- Work to be completed
Without the images, write out all of the following entries exactly.

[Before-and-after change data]
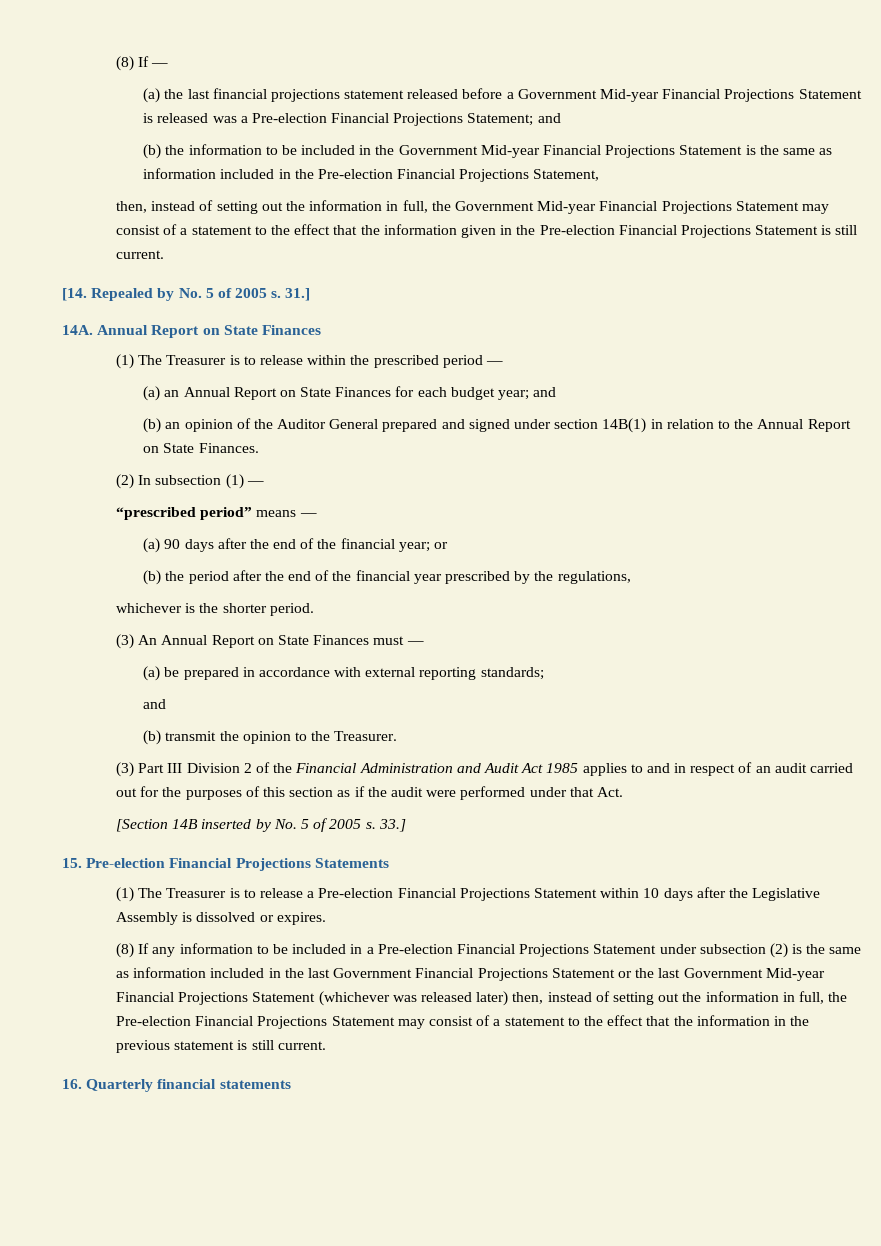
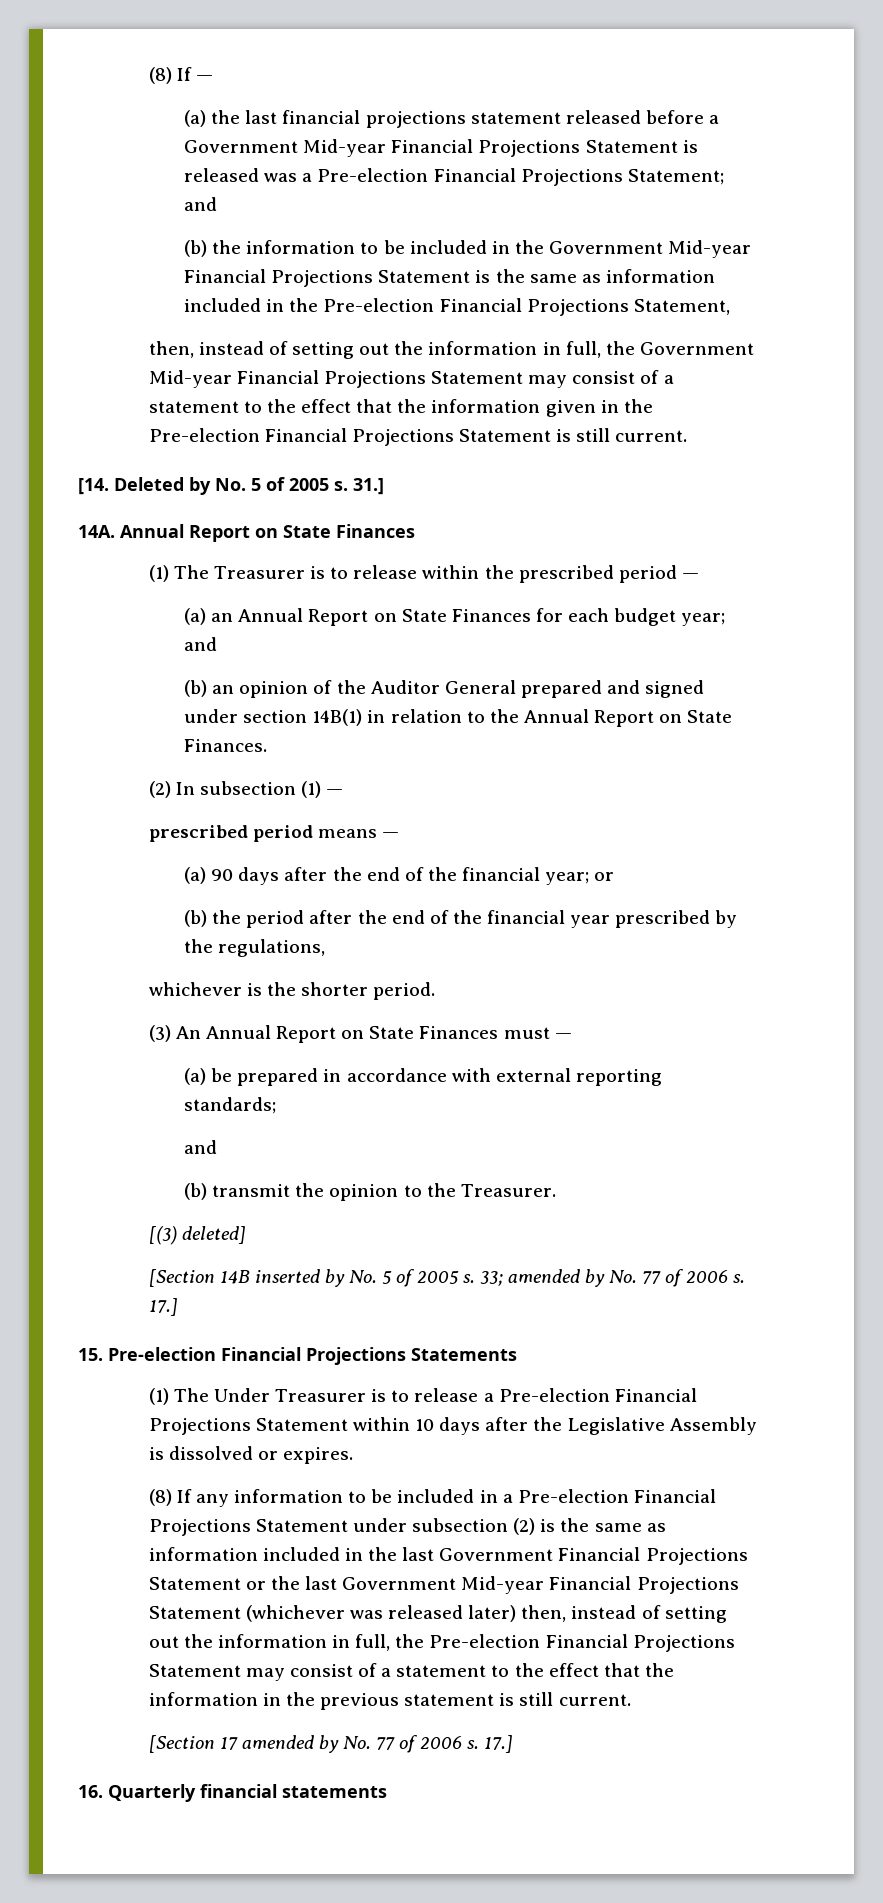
- [14. Repealed by No. 5 of 2005 s.
+ [14. Deleted by No. 5 of 2005 s.
- “prescribed period” means —
+ prescribed period means —
- (3) Part III Division 2 of the Financial Administration and Audit Act 1985 applies to and in respect of an audit carried out for the purposes of this section as if the audit were performed under that Act.
+ [(3) deleted]
- 33.]
+ 33; amended by No. 77 of 2006 s. 17.]
- (1) The Treasurer is to release a Pre-election Financial Projections Statement within 10 days after the Legislative Assembly is dissolved or expires.
+ (1) The Under Treasurer is to release a Pre-election Financial Projections Statement within 10 days after the Legislative Assembly is dissolved or expires.
+ [Section 17 amended by No. 77 of 2006 s. 17.]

- Your response
- [14. Repealed by No. 5 of 2005 s.
+ [14. Deleted by No. 5 of 2005 s.
- “prescribed period” means —
+ prescribed period means —
- (3) Part III Division 2 of the Financial Administration and Audit Act 1985 applies to and in respect of an audit carried out for the purposes of this section as if the audit were performed under that Act.
+ [(3) deleted]
- 33.]
+ 33; amended by No. 77 of 2006 s. 17.]
- (1) The Treasurer is to release a Pre-election Financial Projections Statement within 10 days after the Legislative Assembly is dissolved or expires.
+ (1) The Under Treasurer is to release a Pre-election Financial Projections Statement within 10 days after the Legislative Assembly is dissolved or expires.
+ [Section 17 amended by No. 77 of 2006 s. 17.]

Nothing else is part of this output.